Damn him, she thought, years of
frustration welling up inside her, threatening to explode. 'I'm going to my room,'
she shouted. 'And I don't want to speak to you ever again.' She ran upstairs
and slammed the door. Pans and plates rattled downstairs as he heated up the eggs,
his anger making his movements fast and clumsy.
'Are you coming down for your
dinner?' he called after a while.
'No,' she screamed, kicking the
door.
She eased her window open and
looked at the ground one storey below. She had to go tonight. If she didn't
they might not ask again. She wondered if the tree outside her window would be
strong enough to bear her weight and decided it wasn't.
'Have you fed the hens?' Robbie
was shouting again.
Wordlessly she marched down the
stairs, went to the back porch and got the feed bucket. The chickens had been
fed, but she wouldn't tell him. Slamming doors and stamping her feet, she went
outside and round the back of the house. From the barn she dragged out several
packing cases, which were used to shelter new lambs in the spring, and built
one on top of the other, testing them for safety as she went along. If she
climbed out of her window and lowered herself as far as she could, her feet
should touch the top box.
She went back indoors.
'Are you going to eat
something?' said her father.
'No,' she screamed at him.
'Then the dog'll get it.'
'Fine by me.'
She slammed her bedroom door
and turned her transistor up as loud as it would go. Once more she opened the
window and this time climbed out, carefully lowering herself onto the boxes,
jumping from one to the other before the top one wobbled and fell. She hit the
ground and stood still, listening for her father's roar as he came round the
corner. It never happened.
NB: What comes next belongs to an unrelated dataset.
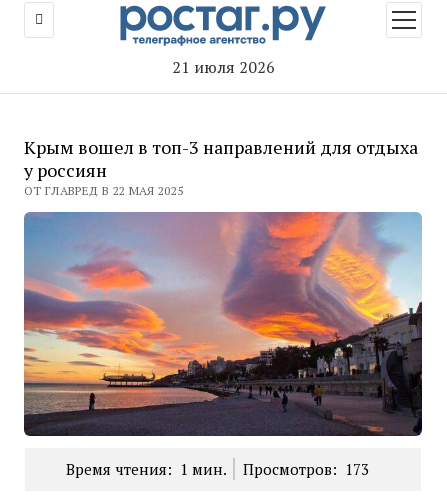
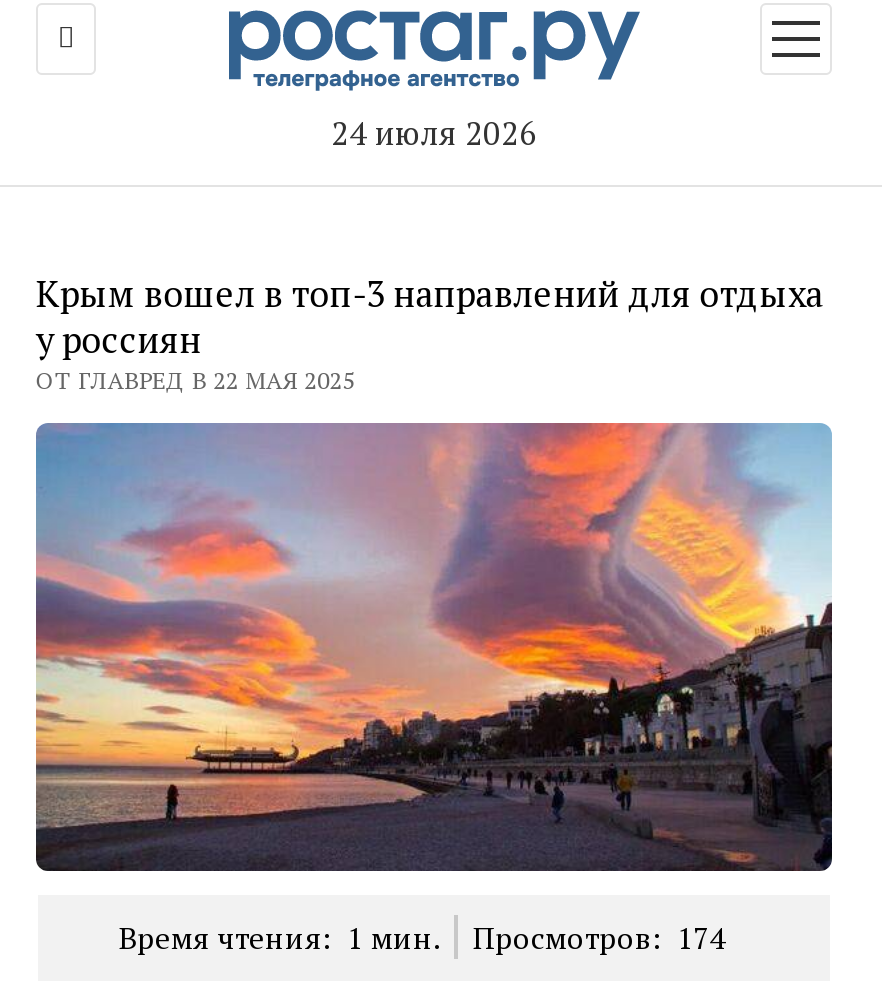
- 21 июля 2026
+ 24 июля 2026

- Время чтения: 1 мин. Просмотров: 173
+ Время чтения: 1 мин. Просмотров: 174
She wasn't afraid he would hit her, he never had,
but then she had never defied him before.
Backstage
she froze. Sorry,' she said. 'I shouldn't have come. I can't go out there.' She
closed and opened her fists. What had she been thinking? She was dressed like a
tramp and looked like a monkey, she would make a fool of herself and everyone
would laugh at her. She felt physically sick.
Magnus opened a large coke
bottle and handed it to her. 'Have a drink, it'll calm you.'
'Coke?' She screwed up her
face.
The others laughed.
'With a wee bit o' Dutch
courage added,' Magnus thrust it at her.
She put the bottle to her lips
and drank. It burned all the way down, and it seemed there was very little coke
in it. She drank again, forcing the liquid past her throat that tried to close
in protest.
'Hey, leave some for the rest
of us.' Magnus took the bottle from her. 'That's my dad's best vodka in there.'
Unaccustomed to strong liquor,
Beth had already stopped shaking. By the time they were due to go on stage she
was stepping on air, the room spun and she could have sung for the queen.
That was the beginning. Once
she started to sing she forgot her father's wrath, forgot her big ears, forgot
everything except that it was her turn to shine. By the time her song ended,
tears were streaming down her face.
There were many such nights
afterwards, and as her love of singing grew, so did her father’s anger, until
the cold atmosphere dwelling within the house, became hostile and restrictive.